(Saved data entries)
[Start of Attachment]

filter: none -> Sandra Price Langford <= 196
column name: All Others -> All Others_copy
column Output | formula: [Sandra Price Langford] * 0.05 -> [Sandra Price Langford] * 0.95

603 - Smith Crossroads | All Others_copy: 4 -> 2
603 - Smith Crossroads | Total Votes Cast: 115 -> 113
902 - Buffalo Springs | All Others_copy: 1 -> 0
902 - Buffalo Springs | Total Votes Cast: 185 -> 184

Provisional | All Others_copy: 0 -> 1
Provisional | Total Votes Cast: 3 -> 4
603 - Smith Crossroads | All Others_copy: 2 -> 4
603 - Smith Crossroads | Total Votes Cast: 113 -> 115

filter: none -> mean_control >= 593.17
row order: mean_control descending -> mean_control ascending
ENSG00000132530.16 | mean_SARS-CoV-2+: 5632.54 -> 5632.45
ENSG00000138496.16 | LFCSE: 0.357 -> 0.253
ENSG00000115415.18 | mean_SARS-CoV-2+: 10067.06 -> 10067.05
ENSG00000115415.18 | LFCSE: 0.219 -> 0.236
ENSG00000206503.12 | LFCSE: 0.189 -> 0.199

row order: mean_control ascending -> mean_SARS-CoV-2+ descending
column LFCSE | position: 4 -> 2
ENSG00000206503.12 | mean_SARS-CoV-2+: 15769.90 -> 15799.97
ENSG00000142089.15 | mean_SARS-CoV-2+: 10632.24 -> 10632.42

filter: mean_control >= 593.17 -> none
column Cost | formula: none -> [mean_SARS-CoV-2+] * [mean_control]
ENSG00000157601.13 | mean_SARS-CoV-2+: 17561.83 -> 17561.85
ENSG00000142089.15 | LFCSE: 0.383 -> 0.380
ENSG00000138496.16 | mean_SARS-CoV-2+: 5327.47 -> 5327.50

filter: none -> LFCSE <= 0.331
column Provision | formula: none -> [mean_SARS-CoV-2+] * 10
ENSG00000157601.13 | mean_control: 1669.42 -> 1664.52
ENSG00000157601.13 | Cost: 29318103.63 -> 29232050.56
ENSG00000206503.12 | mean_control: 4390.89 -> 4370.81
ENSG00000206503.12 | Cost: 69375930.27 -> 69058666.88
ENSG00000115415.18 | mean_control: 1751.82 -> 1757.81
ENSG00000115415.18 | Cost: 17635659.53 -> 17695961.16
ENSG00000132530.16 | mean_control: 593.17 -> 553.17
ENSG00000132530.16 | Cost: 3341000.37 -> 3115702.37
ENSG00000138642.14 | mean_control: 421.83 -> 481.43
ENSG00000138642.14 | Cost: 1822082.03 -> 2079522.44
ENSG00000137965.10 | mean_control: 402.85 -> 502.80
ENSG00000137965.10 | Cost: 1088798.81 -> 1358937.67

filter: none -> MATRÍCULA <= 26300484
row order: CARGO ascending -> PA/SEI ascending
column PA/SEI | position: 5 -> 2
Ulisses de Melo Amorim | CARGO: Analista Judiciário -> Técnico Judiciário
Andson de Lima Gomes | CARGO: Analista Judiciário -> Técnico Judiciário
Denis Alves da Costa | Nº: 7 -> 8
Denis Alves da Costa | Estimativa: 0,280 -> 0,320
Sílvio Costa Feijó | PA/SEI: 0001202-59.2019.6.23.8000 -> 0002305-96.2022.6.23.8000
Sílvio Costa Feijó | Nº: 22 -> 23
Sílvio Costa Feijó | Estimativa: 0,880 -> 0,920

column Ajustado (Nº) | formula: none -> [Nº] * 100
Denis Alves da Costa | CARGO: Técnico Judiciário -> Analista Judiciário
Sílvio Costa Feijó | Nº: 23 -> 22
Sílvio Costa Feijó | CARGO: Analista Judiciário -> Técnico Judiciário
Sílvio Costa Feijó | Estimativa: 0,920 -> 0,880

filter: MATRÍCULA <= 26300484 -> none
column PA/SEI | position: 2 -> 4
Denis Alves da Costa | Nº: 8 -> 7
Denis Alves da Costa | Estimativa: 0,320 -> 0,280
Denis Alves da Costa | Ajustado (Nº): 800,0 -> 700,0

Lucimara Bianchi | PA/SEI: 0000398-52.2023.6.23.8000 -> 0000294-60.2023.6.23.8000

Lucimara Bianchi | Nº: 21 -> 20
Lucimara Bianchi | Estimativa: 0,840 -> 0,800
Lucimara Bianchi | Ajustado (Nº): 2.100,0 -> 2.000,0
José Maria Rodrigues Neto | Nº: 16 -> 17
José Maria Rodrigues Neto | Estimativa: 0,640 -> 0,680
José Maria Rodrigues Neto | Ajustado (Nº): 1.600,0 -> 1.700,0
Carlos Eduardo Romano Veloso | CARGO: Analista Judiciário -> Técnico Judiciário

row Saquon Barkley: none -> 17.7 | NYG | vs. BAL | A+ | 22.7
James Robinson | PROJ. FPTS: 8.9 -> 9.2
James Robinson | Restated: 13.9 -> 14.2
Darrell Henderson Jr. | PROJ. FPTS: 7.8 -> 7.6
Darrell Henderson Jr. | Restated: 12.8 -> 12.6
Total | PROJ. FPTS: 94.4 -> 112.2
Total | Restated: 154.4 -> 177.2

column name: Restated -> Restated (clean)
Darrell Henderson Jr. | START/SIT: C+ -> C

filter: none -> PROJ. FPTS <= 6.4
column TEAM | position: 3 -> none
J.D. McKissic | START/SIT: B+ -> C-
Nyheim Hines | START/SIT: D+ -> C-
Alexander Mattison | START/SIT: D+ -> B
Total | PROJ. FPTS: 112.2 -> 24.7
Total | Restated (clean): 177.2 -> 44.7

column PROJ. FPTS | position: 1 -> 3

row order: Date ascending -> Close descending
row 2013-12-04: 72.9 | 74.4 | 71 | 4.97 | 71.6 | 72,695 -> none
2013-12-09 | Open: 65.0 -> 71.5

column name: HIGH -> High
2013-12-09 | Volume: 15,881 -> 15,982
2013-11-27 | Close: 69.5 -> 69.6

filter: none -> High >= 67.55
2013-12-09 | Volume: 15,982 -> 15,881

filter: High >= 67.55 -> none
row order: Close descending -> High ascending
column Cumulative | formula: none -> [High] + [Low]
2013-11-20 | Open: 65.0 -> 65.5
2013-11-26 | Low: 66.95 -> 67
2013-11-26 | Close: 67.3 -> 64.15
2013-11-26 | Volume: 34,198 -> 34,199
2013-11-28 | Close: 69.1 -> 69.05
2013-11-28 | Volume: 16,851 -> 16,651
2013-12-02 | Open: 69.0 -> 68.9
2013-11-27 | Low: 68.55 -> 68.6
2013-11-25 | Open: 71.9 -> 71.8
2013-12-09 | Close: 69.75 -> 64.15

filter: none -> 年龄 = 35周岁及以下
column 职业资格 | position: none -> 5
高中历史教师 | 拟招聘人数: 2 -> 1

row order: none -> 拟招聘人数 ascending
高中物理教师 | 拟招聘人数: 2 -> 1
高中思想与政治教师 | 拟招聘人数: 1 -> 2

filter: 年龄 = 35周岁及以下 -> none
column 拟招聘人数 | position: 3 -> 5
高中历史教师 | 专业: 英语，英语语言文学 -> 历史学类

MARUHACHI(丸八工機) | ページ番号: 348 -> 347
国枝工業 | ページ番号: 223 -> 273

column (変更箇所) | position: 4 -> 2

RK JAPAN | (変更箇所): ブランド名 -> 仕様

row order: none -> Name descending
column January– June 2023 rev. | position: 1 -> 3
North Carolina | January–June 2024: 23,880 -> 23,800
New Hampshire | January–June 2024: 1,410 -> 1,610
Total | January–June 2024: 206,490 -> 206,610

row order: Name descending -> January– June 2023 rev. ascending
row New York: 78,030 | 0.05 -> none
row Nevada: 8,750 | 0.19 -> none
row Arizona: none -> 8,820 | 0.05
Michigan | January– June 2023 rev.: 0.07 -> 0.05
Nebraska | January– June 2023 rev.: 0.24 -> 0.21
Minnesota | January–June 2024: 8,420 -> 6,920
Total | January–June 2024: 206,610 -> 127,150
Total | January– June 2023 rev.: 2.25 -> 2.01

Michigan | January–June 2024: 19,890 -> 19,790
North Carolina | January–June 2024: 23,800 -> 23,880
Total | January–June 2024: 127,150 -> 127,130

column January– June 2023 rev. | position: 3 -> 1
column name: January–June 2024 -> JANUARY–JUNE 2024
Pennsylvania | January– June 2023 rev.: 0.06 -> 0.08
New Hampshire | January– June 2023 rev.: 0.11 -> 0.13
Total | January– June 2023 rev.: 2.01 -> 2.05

[End of Attachment]

— Aim of the exercise —
The range runs from the line above containing "Denis Alves da Costa | CARGO: Técnico" to the line containing "Total | Restated (clean): 177.2 -> 44.7", inclusive. Restate those lines word for word and no others.

— Answer space —
Denis Alves da Costa | CARGO: Técnico Judiciário -> Analista Judiciário
Sílvio Costa Feijó | Nº: 23 -> 22
Sílvio Costa Feijó | CARGO: Analista Judiciário -> Técnico Judiciário
Sílvio Costa Feijó | Estimativa: 0,920 -> 0,880

filter: MATRÍCULA <= 26300484 -> none
column PA/SEI | position: 2 -> 4
Denis Alves da Costa | Nº: 8 -> 7
Denis Alves da Costa | Estimativa: 0,320 -> 0,280
Denis Alves da Costa | Ajustado (Nº): 800,0 -> 700,0

Lucimara Bianchi | PA/SEI: 0000398-52.2023.6.23.8000 -> 0000294-60.2023.6.23.8000

Lucimara Bianchi | Nº: 21 -> 20
Lucimara Bianchi | Estimativa: 0,840 -> 0,800
Lucimara Bianchi | Ajustado (Nº): 2.100,0 -> 2.000,0
José Maria Rodrigues Neto | Nº: 16 -> 17
José Maria Rodrigues Neto | Estimativa: 0,640 -> 0,680
José Maria Rodrigues Neto | Ajustado (Nº): 1.600,0 -> 1.700,0
Carlos Eduardo Romano Veloso | CARGO: Analista Judiciário -> Técnico Judiciário

row Saquon Barkley: none -> 17.7 | NYG | vs. BAL | A+ | 22.7
James Robinson | PROJ. FPTS: 8.9 -> 9.2
James Robinson | Restated: 13.9 -> 14.2
Darrell Henderson Jr. | PROJ. FPTS: 7.8 -> 7.6
Darrell Henderson Jr. | Restated: 12.8 -> 12.6
Total | PROJ. FPTS: 94.4 -> 112.2
Total | Restated: 154.4 -> 177.2

column name: Restated -> Restated (clean)
Darrell Henderson Jr. | START/SIT: C+ -> C

filter: none -> PROJ. FPTS <= 6.4
column TEAM | position: 3 -> none
J.D. McKissic | START/SIT: B+ -> C-
Nyheim Hines | START/SIT: D+ -> C-
Alexander Mattison | START/SIT: D+ -> B
Total | PROJ. FPTS: 112.2 -> 24.7
Total | Restated (clean): 177.2 -> 44.7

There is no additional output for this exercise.